Je me lève et quitte la pièce, la pièce remplie de larmes et de lamentations. Laly me tient le bras et sèche ses larmes, on se dirige vers la sortie et la mère de Yanis s'approche de moi.
Elle s'arrête à 1 mm de moi et hésite avant de me serrer dans ses bras.
Elle : je sais que t'aurais pris soin de lui, je sais.
Je ferme les yeux et serre mon cœur par la même occasion. Elle me fait de la peine.

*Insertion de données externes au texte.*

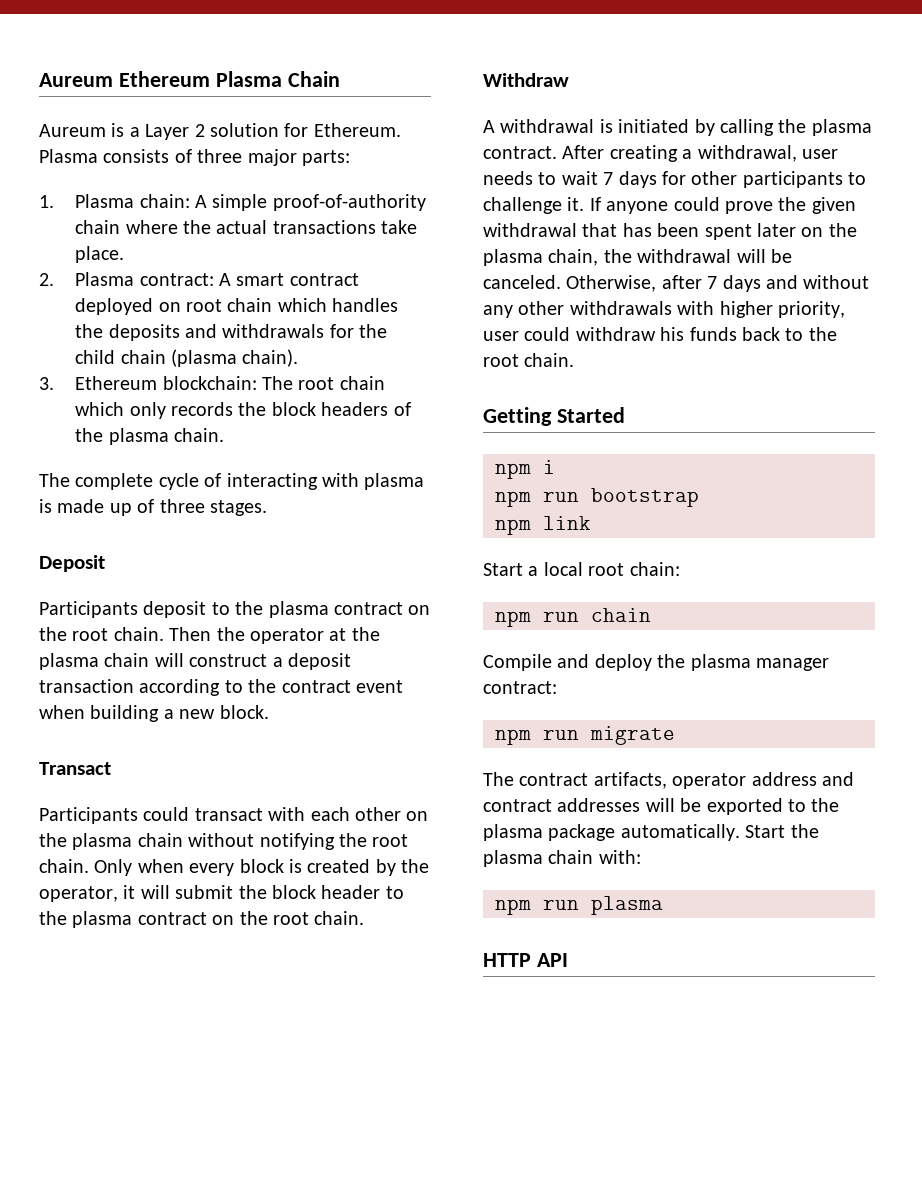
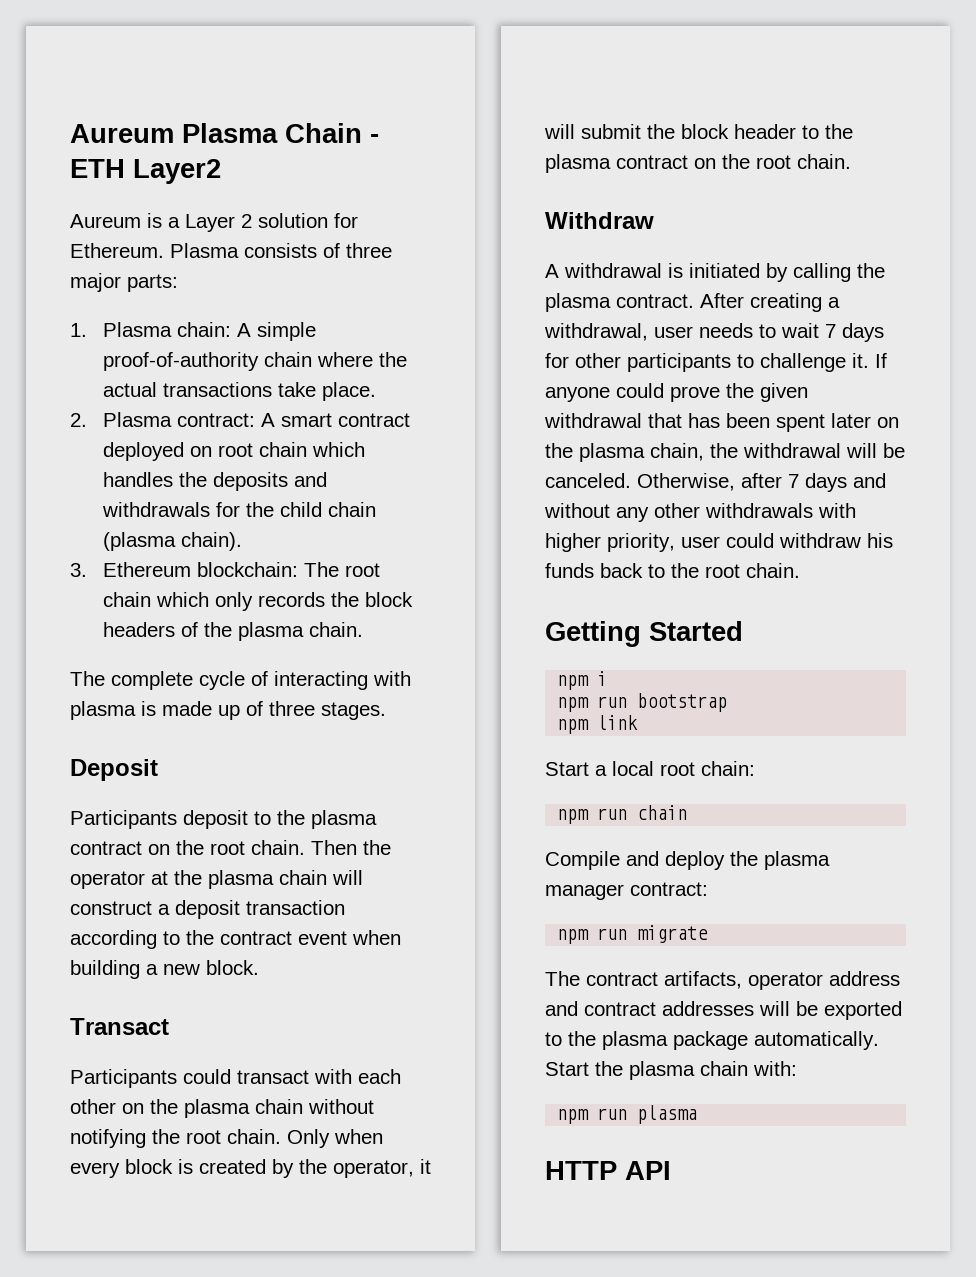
[39,71,210,87] Aureum Ethereum -> [70,124,174,143] Aureum
(340, 79) none -> [370,134,379,143] [70,159,221,184] - ETH Layer2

Et puis ses mots me font quelque chose. Parce que je sais qu'elle a raison. J'aurais pris soin de lui. Même si notre histoire était terminée, même si je ne savais plus exactement ce que je ressentais pour son fils, je sais que je n'aurais pas pu le laisser seul face à ça.
Moi : on a dit qu'on pleurerait pas... c'est difficile mais alhamdoulilah.
Elle caresse ma joue avec son pouce et me dit :
Elle : quand je te vois je suis obligée de pleurer parce que t'étais la seule qui était toujours là, même enceinte t'étais là, t'as jamais abandonné mon fils. Merci beaucoup, si t'as besoin de quoi que ce soit n'hésite pas.
Et pour moi c'est totalement normal. Je l'ai aimé Yanis. Peut-être que c'était pas de l'amour, peut-être que c'était qu'une illusion, peut-être même que j'ai aimé une version de lui qui n'existait plus depuis longtemps... mais ce que je ressentais m'obligeait à être là pour lui dans ce genre de moment.
Et lui ?
Lui m'a beaucoup aidée à mon retour. C'était l'épaule sur laquelle je m'appuyais pour ne pas tomber. C'était peut-être une illusion, certes, mais j'ai tenu avec ça.
Je dis que c'est une illusion parce qu'au final je suis tombée et je me suis relevée. Pas seule, mais lorsque je me suis relevée, il n'était pas là.
Et c'est peut-être ça qui me fait le plus mal aujourd'hui.
Parce que pendant longtemps j'ai cru que certaines personnes étaient indispensables à ma survie, alors qu'en réalité j'ai survécu à leur absence.
Moi : je l'ai pas fait pour que tu me sois redevable, je l'ai fait parce qu'il comptait pour moi et que j'en avais envie.
Elle : qu'Allah te garde et t'accorde un bon mari ma fille vraiment.
Je baisse les yeux quelques secondes.
Un bon mari... les mamans ne souhaitent que ça mais quel mari est bon ?
Je pourrais lui répondre tellement de choses. Je pourrais lui dire que je ne cherche même plus ça. Que je ne sais même plus si je suis capable de laisser quelqu'un entrer dans ma vie sans avoir peur de ce qu'il pourrait y détruire.
J'espère surtout qu'Allah m'accordera la paix et c'est tout ce que je demande actuellement.
La paix.
Elle se fait interpeller et se détache de moi.
Moi : amin, n'hésite pas à m'appeler si t'as besoin de quelque chose.
Au fond, j'espère qu'elle hésitera à m'appeler parce que je veux juste tourner cette page...
C'est sûrement fuir, mais à quoi bon être rattachée à ce passé si le protagoniste de cette histoire n'est plus là ?
Et même cette pensée me fait culpabiliser.
Parce qu'il est mort.
Je n'ai même pas le droit d'être fatiguée de cette histoire sans avoir l'impression d'être une mauvaise personne.